Sorry for the extended absence. Sometimes life just gets in the way.

I have started to work on the 9th amendment a few times but this is a hard one to write. The first eight amendments, which are fairly clearly written, have been subject to so much debate, the 9th makes them pale in comparison.

The amendment reads “The enumeration in the Constitution, of certain rights, shall not be construed to deny or disparage others retained by the people.”

At the convention attempting to form the Bill of Rights, Alexander Hamilton asked, "Why declare that things shall not be done which there is no power to do?" Oh if he could see the mess we have made.

James Madison stated, “It has been objected also against aBill of Rights, that, by enumerating particular exceptions to the grant of power, it would disparage those rights which were not placed in that enumeration; and it might follow by implication, that those rights which were not singled out, were intended to be assigned into the hands of the General Government, and were consequently insecure. This is one of the most plausible arguments I have ever heard against the admission of a bill of rights into this system; but, I conceive, that it may be guarded against. I have attempted it, as gentlemen may see by turning to the last clause of the fourth resolution.”

To simplify,Randy Barnett, explained that the Ninth Amendment requires what he calls a "presumption of liberty."

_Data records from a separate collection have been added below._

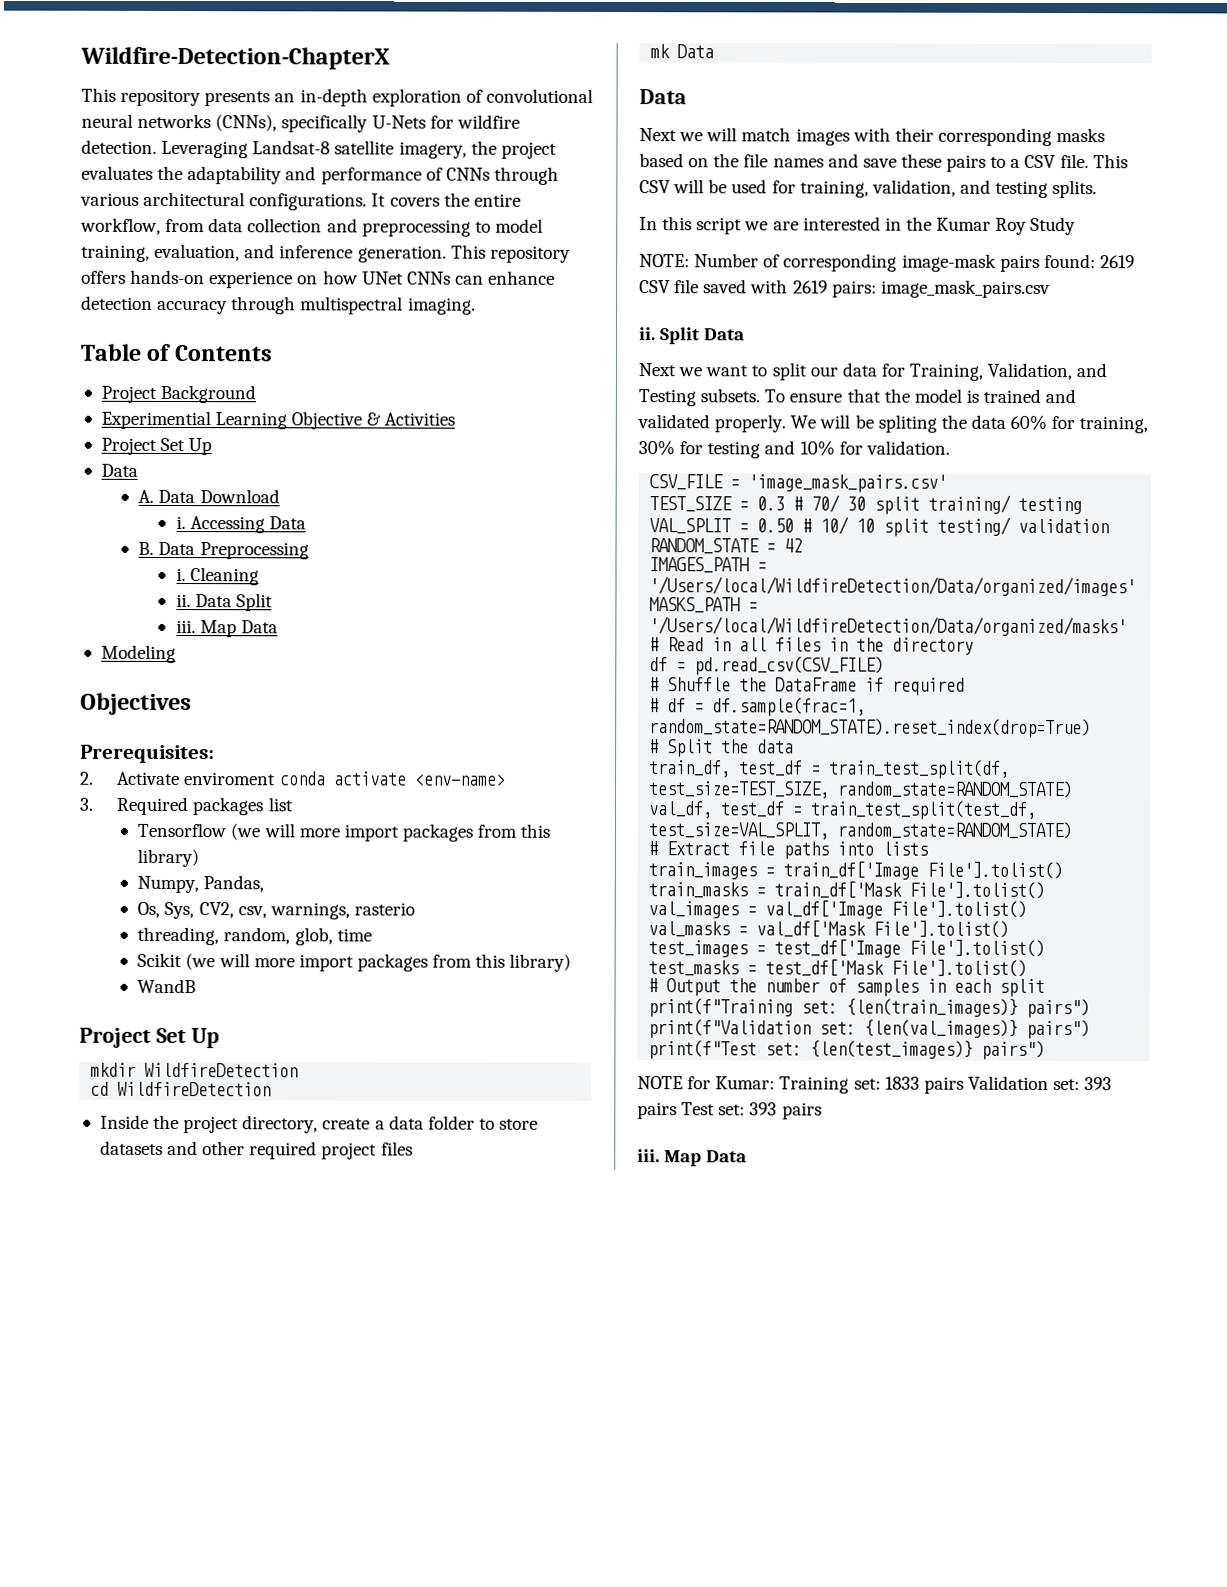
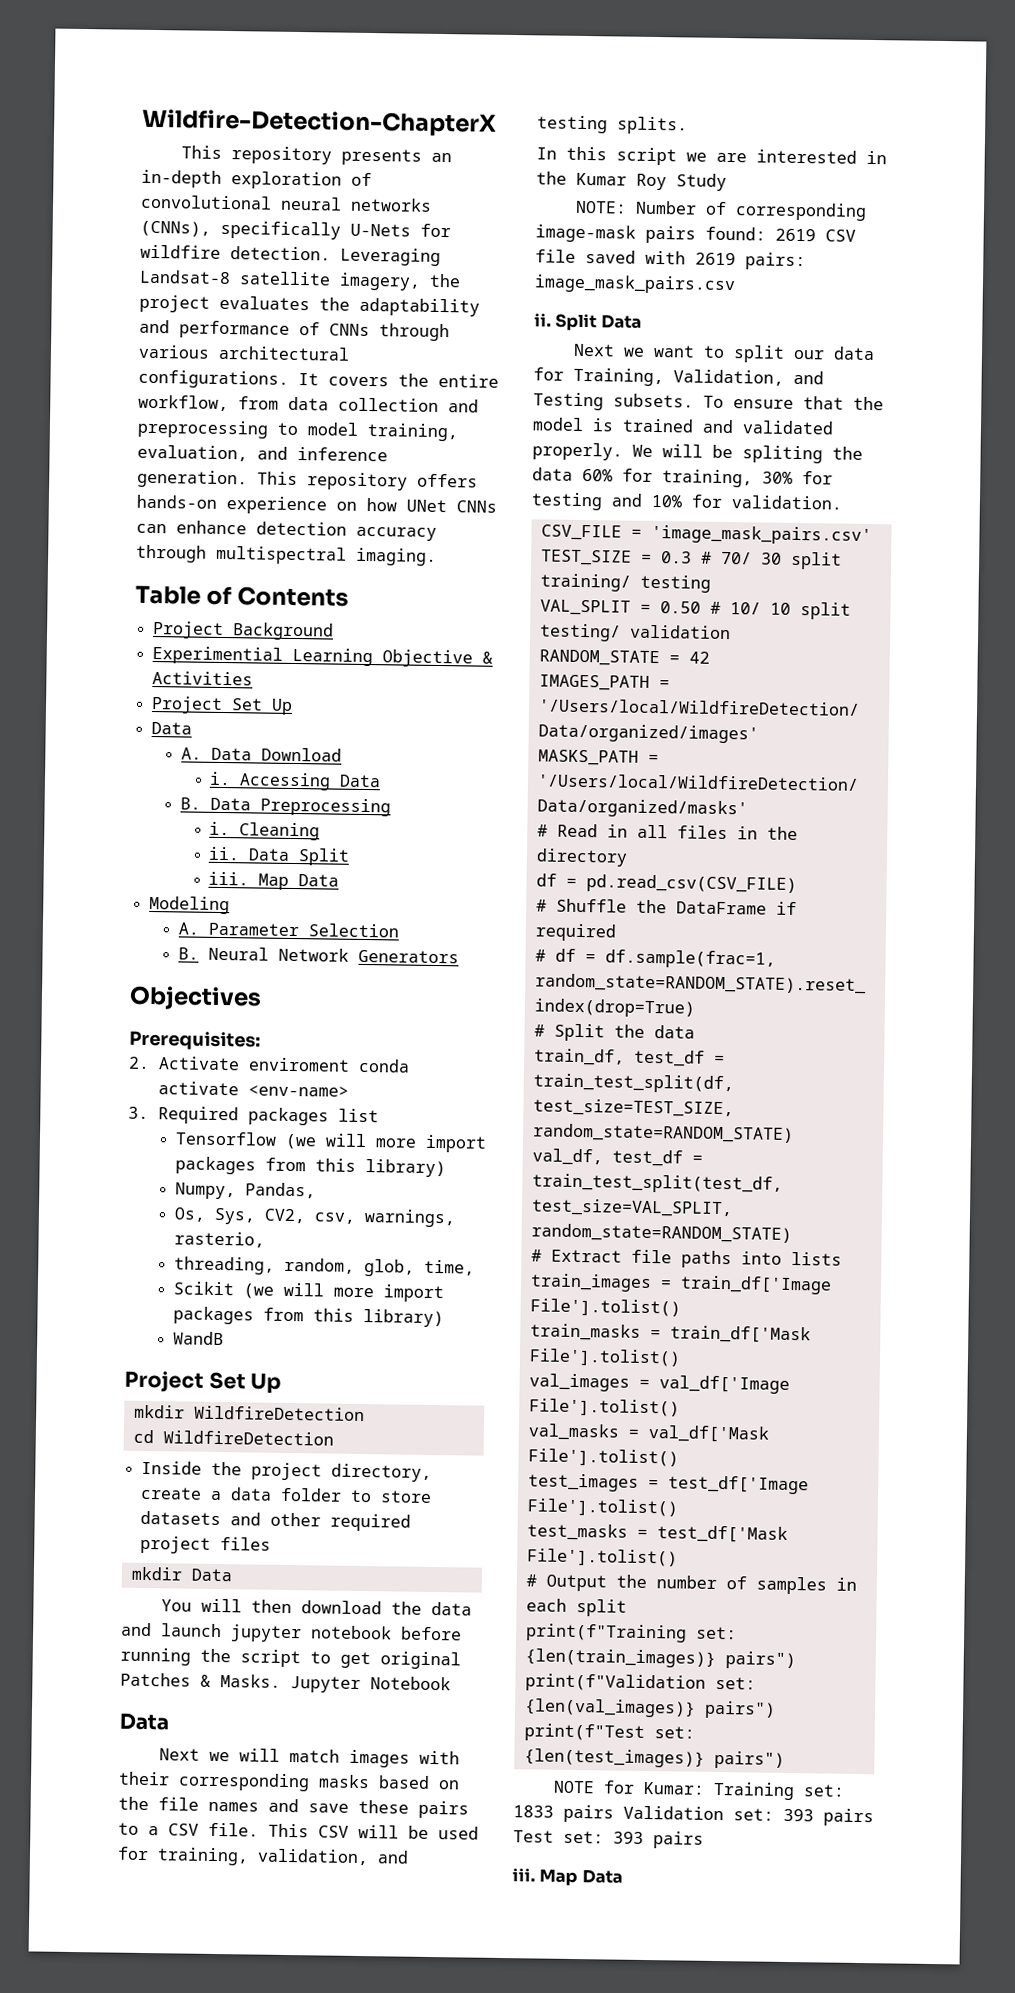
+ A. Parameter Selection
+ B. Neural Network Generators
- Os, Sys, CV2, csv, warnings, rasterio
+ Os, Sys, CV2, csv, warnings, rasterio,
- threading, random, glob, time
+ threading, random, glob, time,
- mk Data
+ mkdir Data
+ You will then download the data and launch jupyter notebook before running the script to get original Patches & Masks. Jupyter Notebook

A presumption of liberty. That is a phrase I can support. That may sound strange coming from a cop. A large part of my job specifically entails depriving people of their liberty. When I go to trial, the scales are not in balance. Everything is weighted in favor of the defense, he has the presumption of innocence and I much overcome that presumption with enough evidence to prove guilt. On the same logic, when the government decides it must take an action, the presumption of liberty will stand until the government can prove otherwise.